→ **WORK INSTRUCTIONS**:
Copy out the full listing exactly, omitting any picture it contains.

>>>

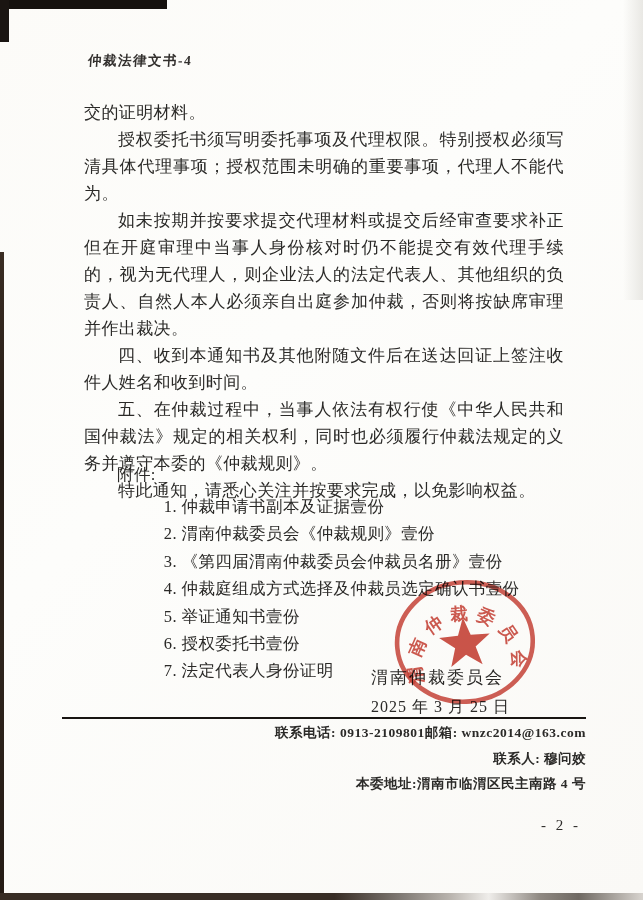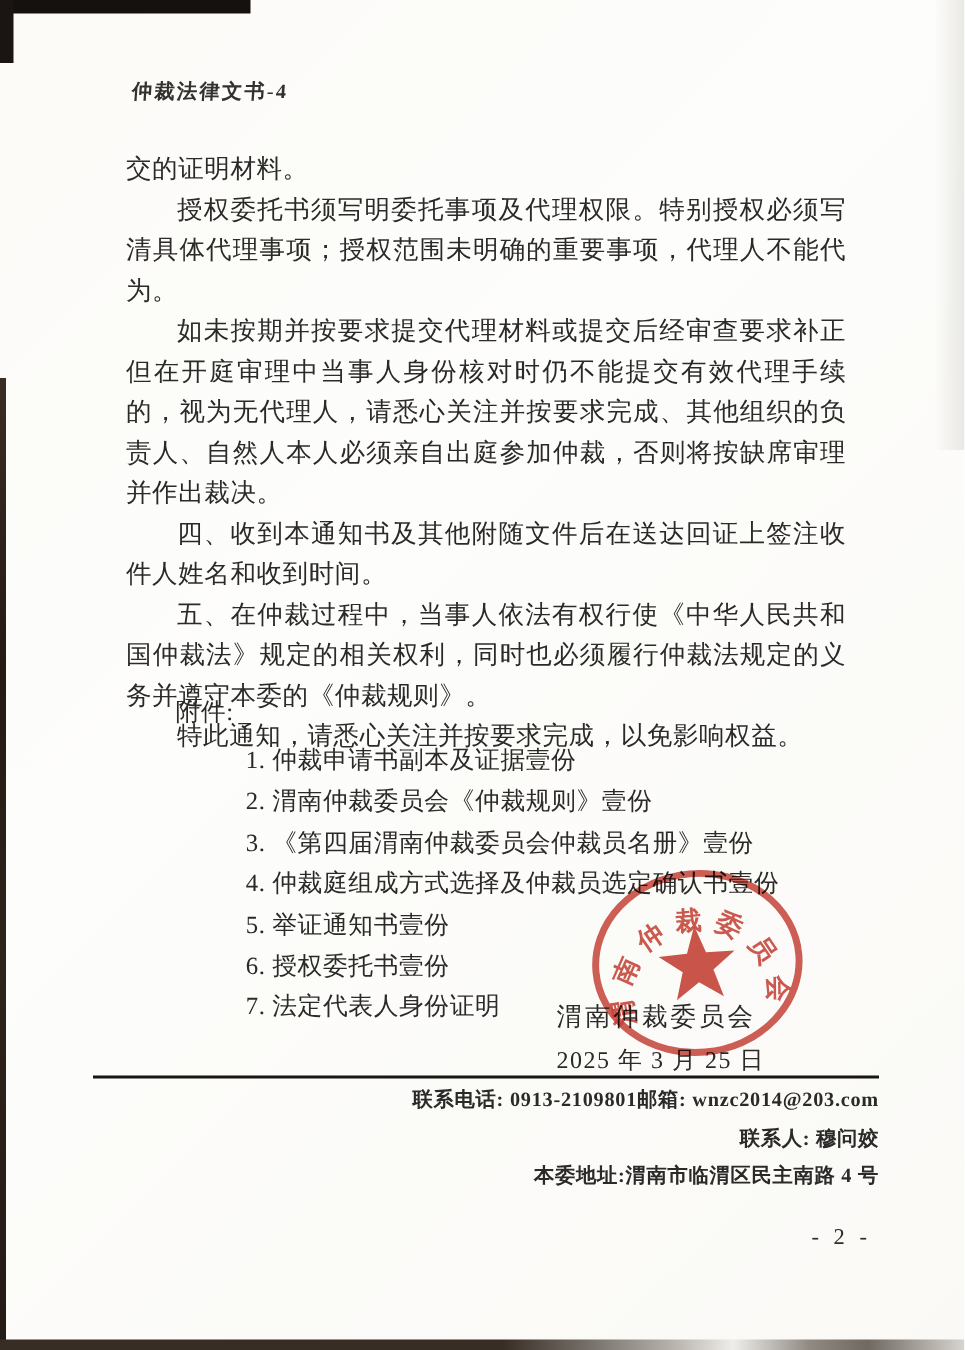--- a/index.html
+++ b/index.html
@@ -85,21 +85,21 @@
   <div class="artifact art-topleft"></div>
   <div class="artifact art-leftstrip"></div>
   <div class="artifact art-bottom"></div>
   <div class="artifact art-rightfade"></div>
 
   <div class="doc-header">仲裁法律文书-4</div>
 
   <div class="doc-body">
     <p>交的证明材料。</p>
     <p class="indent">授权委托书须写明委托事项及代理权限。特别授权必须写清具体代理事项；授权范围未明确的重要事项，代理人不能代为。</p>
-    <p class="indent">如未按期并按要求提交代理材料或提交后经审查要求补正但在开庭审理中当事人身份核对时仍不能提交有效代理手续的，视为无代理人，请悉心关注并按要求完成、其他组织的负责人、自然人本人必须亲自出庭参加仲裁，否则将按缺席审理并作出裁决。</p>
+    <p class="indent">如未按期并按要求提交代理材料或提交后经审查要求补正但在开庭审理中当事人身份核对时仍不能提交有效代理手续的，视为无代理人，则企业法人的法定代表人、其他组织的负责人、自然人本人必须亲自出庭参加仲裁，否则将按缺席审理并作出裁决。</p>
     <p class="indent">四、收到本通知书及其他附随文件后在送达回证上签注收件人姓名和收到时间。</p>
     <p class="indent">五、在仲裁过程中，当事人依法有权行使《中华人民共和国仲裁法》规定的相关权利，同时也必须履行仲裁法规定的义务并遵守本委的《仲裁规则》。</p>
     <p class="indent">特此通知，请悉心关注并按要求完成，以免影响权益。</p>
   </div>
 
   <div class="attachments">
     <span class="att-label">附件:</span>
     <ol>
       <li>1. 仲裁申请书副本及证据壹份</li>
       <li>2. 渭南仲裁委员会《仲裁规则》壹份</li>
@@ -122,21 +122,21 @@
     <polygon points="71,38 77.2,55.5 95.7,56 81,67.2 86.3,85 71,74.5 55.7,85 61,67.2 46.3,56 64.8,55.5" fill="#c0281c" opacity="0.9"></polygon>
     <text font-size="17" font-weight="bold" fill="#c0281c" letter-spacing="7" opacity="0.88" font-family="Liberation Serif, DejaVu Serif, serif">
       <textPath href="#seal-arc" startOffset="50%" text-anchor="middle">渭南仲裁委员会</textPath>
     </text>
   </svg>
 
   <div class="footer-rule"></div>
   <div class="footer">
     <div class="footer-row">
       <span>联系电话: 0913-2109801</span>
-      <span>邮箱: wnzc2014@203.com</span>
+      <span>邮箱: wnzc2014@163.com</span>
     </div>
     <div class="footer-row">
       <span>联系人: 穆问姣</span>
       <span></span>
     </div>
     <div class="footer-row">
       <span>本委地址:渭南市临渭区民主南路 4 号</span>
     </div>
   </div>
 

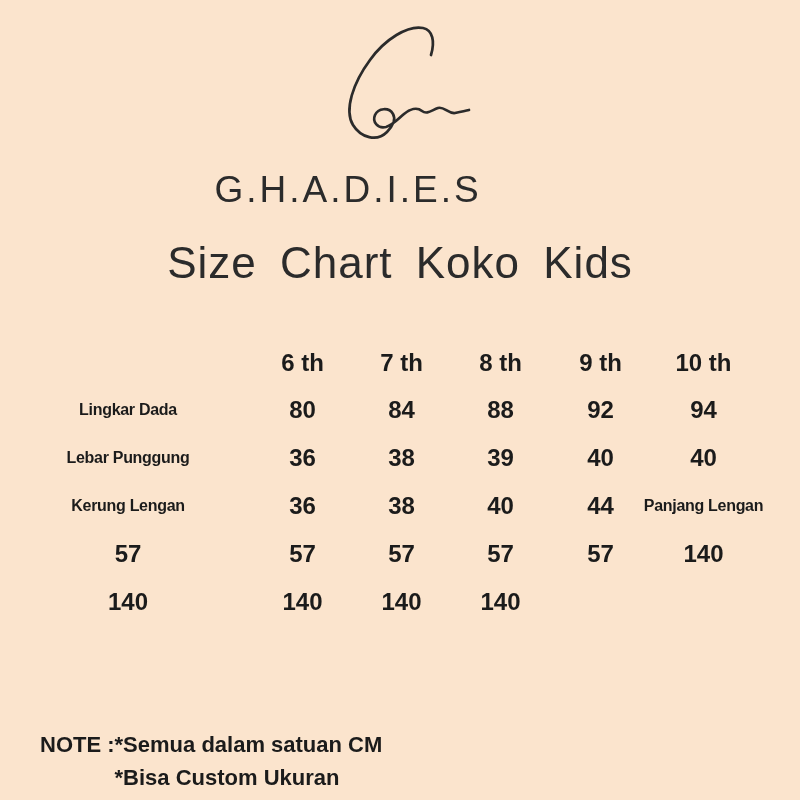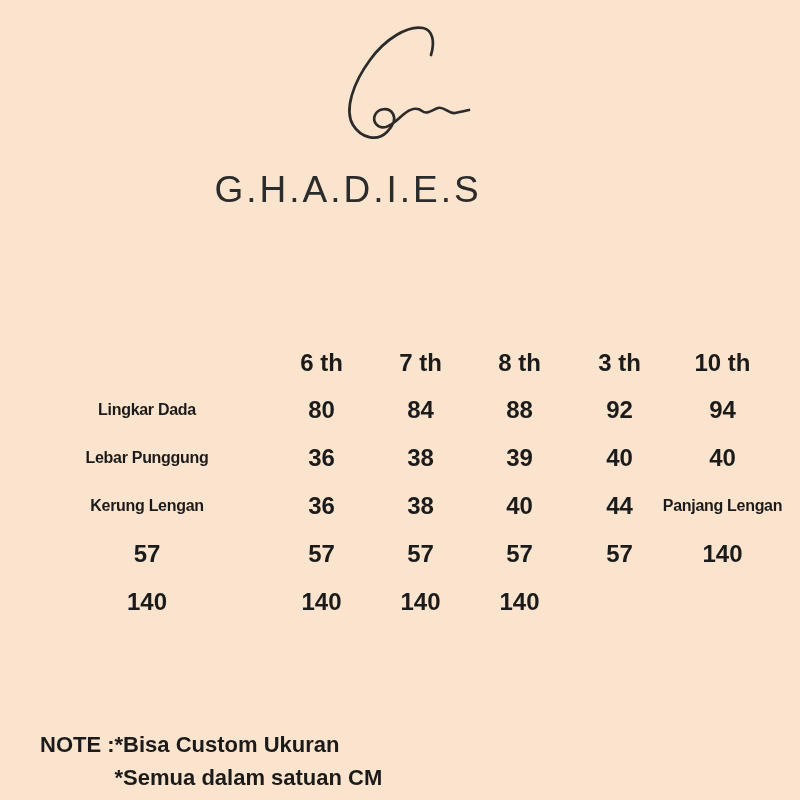--- a/index.html
+++ b/index.html
@@ -52,21 +52,21 @@
     text-align: center;
     font-size: 44px;
     line-height: 46px;
     letter-spacing: 1px;
     word-spacing: 10px;
     font-weight: 400;
     color: var(--ink, #2b2b2b);
   }
   .size-table {
     position: absolute;
-    left: 22px;
+    left: 3px;
     top: 338px;
     display: grid;
     grid-template-columns: 250px 99px 99px 99px 101px 105px;
     grid-auto-rows: 48px;
   }
   .size-table .hrow {
     height: 50px;
   }
   .cell {
     display: flex;
@@ -109,28 +109,29 @@
              C 42,100 48,107 56,105
              C 63,103 68,97 74,92
              C 80,87 87,85 92,89
              C 97,93 102,88 108,86
              C 114,84 118,92 125,91
              C 130,90 135,89 139,88"></path>
   </svg>
 
   <div class="brand">G.H.A.D.I.E.S</div>
 
+  <div class="title">Size Chart Koko Kids</div>
 
   <div class="size-table">
 
     <div class="cell hrow"></div>
     <div class="cell hrow">6 th</div>
     <div class="cell hrow">7 th</div>
     <div class="cell hrow">8 th</div>
-    <div class="cell hrow">3 th</div>
+    <div class="cell hrow">9 th</div>
     <div class="cell hrow">10 th</div>
 
     <div class="cell label">Lingkar Dada</div>
     <div class="cell">80</div>
     <div class="cell">84</div>
     <div class="cell">88</div>
     <div class="cell">92</div>
     <div class="cell">94</div>
 
     <div class="cell label">Lebar Punggung</div>
@@ -156,18 +157,18 @@
     <div class="cell">140</div>
     <div class="cell">140</div>
     <div class="cell">140</div>
     <div class="cell">140</div>
     <div class="cell">140</div>
   </div>
 
   <div class="note">
     <div>NOTE :</div>
     <div class="lines">
+      <div>*Semua dalam satuan CM</div>
       <div>*Bisa Custom Ukuran</div>
-      <div>*Semua dalam satuan CM</div>
     </div>
   </div>
 
 </div>
 
 </body></html>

<<<

→ **EXERCISE RESULT**:
--- a/index.html
+++ b/index.html
@@ -85,21 +85,21 @@
   <div class="artifact art-topleft"></div>
   <div class="artifact art-leftstrip"></div>
   <div class="artifact art-bottom"></div>
   <div class="artifact art-rightfade"></div>
 
   <div class="doc-header">仲裁法律文书-4</div>
 
   <div class="doc-body">
     <p>交的证明材料。</p>
     <p class="indent">授权委托书须写明委托事项及代理权限。特别授权必须写清具体代理事项；授权范围未明确的重要事项，代理人不能代为。</p>
-    <p class="indent">如未按期并按要求提交代理材料或提交后经审查要求补正但在开庭审理中当事人身份核对时仍不能提交有效代理手续的，视为无代理人，请悉心关注并按要求完成、其他组织的负责人、自然人本人必须亲自出庭参加仲裁，否则将按缺席审理并作出裁决。</p>
+    <p class="indent">如未按期并按要求提交代理材料或提交后经审查要求补正但在开庭审理中当事人身份核对时仍不能提交有效代理手续的，视为无代理人，则企业法人的法定代表人、其他组织的负责人、自然人本人必须亲自出庭参加仲裁，否则将按缺席审理并作出裁决。</p>
     <p class="indent">四、收到本通知书及其他附随文件后在送达回证上签注收件人姓名和收到时间。</p>
     <p class="indent">五、在仲裁过程中，当事人依法有权行使《中华人民共和国仲裁法》规定的相关权利，同时也必须履行仲裁法规定的义务并遵守本委的《仲裁规则》。</p>
     <p class="indent">特此通知，请悉心关注并按要求完成，以免影响权益。</p>
   </div>
 
   <div class="attachments">
     <span class="att-label">附件:</span>
     <ol>
       <li>1. 仲裁申请书副本及证据壹份</li>
       <li>2. 渭南仲裁委员会《仲裁规则》壹份</li>
@@ -122,21 +122,21 @@
     <polygon points="71,38 77.2,55.5 95.7,56 81,67.2 86.3,85 71,74.5 55.7,85 61,67.2 46.3,56 64.8,55.5" fill="#c0281c" opacity="0.9"></polygon>
     <text font-size="17" font-weight="bold" fill="#c0281c" letter-spacing="7" opacity="0.88" font-family="Liberation Serif, DejaVu Serif, serif">
       <textPath href="#seal-arc" startOffset="50%" text-anchor="middle">渭南仲裁委员会</textPath>
     </text>
   </svg>
 
   <div class="footer-rule"></div>
   <div class="footer">
     <div class="footer-row">
       <span>联系电话: 0913-2109801</span>
-      <span>邮箱: wnzc2014@203.com</span>
+      <span>邮箱: wnzc2014@163.com</span>
     </div>
     <div class="footer-row">
       <span>联系人: 穆问姣</span>
       <span></span>
     </div>
     <div class="footer-row">
       <span>本委地址:渭南市临渭区民主南路 4 号</span>
     </div>
   </div>
 

--- a/index.html
+++ b/index.html
@@ -52,21 +52,21 @@
     text-align: center;
     font-size: 44px;
     line-height: 46px;
     letter-spacing: 1px;
     word-spacing: 10px;
     font-weight: 400;
     color: var(--ink, #2b2b2b);
   }
   .size-table {
     position: absolute;
-    left: 22px;
+    left: 3px;
     top: 338px;
     display: grid;
     grid-template-columns: 250px 99px 99px 99px 101px 105px;
     grid-auto-rows: 48px;
   }
   .size-table .hrow {
     height: 50px;
   }
   .cell {
     display: flex;
@@ -109,28 +109,29 @@
              C 42,100 48,107 56,105
              C 63,103 68,97 74,92
              C 80,87 87,85 92,89
              C 97,93 102,88 108,86
              C 114,84 118,92 125,91
              C 130,90 135,89 139,88"></path>
   </svg>
 
   <div class="brand">G.H.A.D.I.E.S</div>
 
+  <div class="title">Size Chart Koko Kids</div>
 
   <div class="size-table">
 
     <div class="cell hrow"></div>
     <div class="cell hrow">6 th</div>
     <div class="cell hrow">7 th</div>
     <div class="cell hrow">8 th</div>
-    <div class="cell hrow">3 th</div>
+    <div class="cell hrow">9 th</div>
     <div class="cell hrow">10 th</div>
 
     <div class="cell label">Lingkar Dada</div>
     <div class="cell">80</div>
     <div class="cell">84</div>
     <div class="cell">88</div>
     <div class="cell">92</div>
     <div class="cell">94</div>
 
     <div class="cell label">Lebar Punggung</div>
@@ -156,18 +157,18 @@
     <div class="cell">140</div>
     <div class="cell">140</div>
     <div class="cell">140</div>
     <div class="cell">140</div>
     <div class="cell">140</div>
   </div>
 
   <div class="note">
     <div>NOTE :</div>
     <div class="lines">
+      <div>*Semua dalam satuan CM</div>
       <div>*Bisa Custom Ukuran</div>
-      <div>*Semua dalam satuan CM</div>
     </div>
   </div>
 
 </div>
 
 </body></html>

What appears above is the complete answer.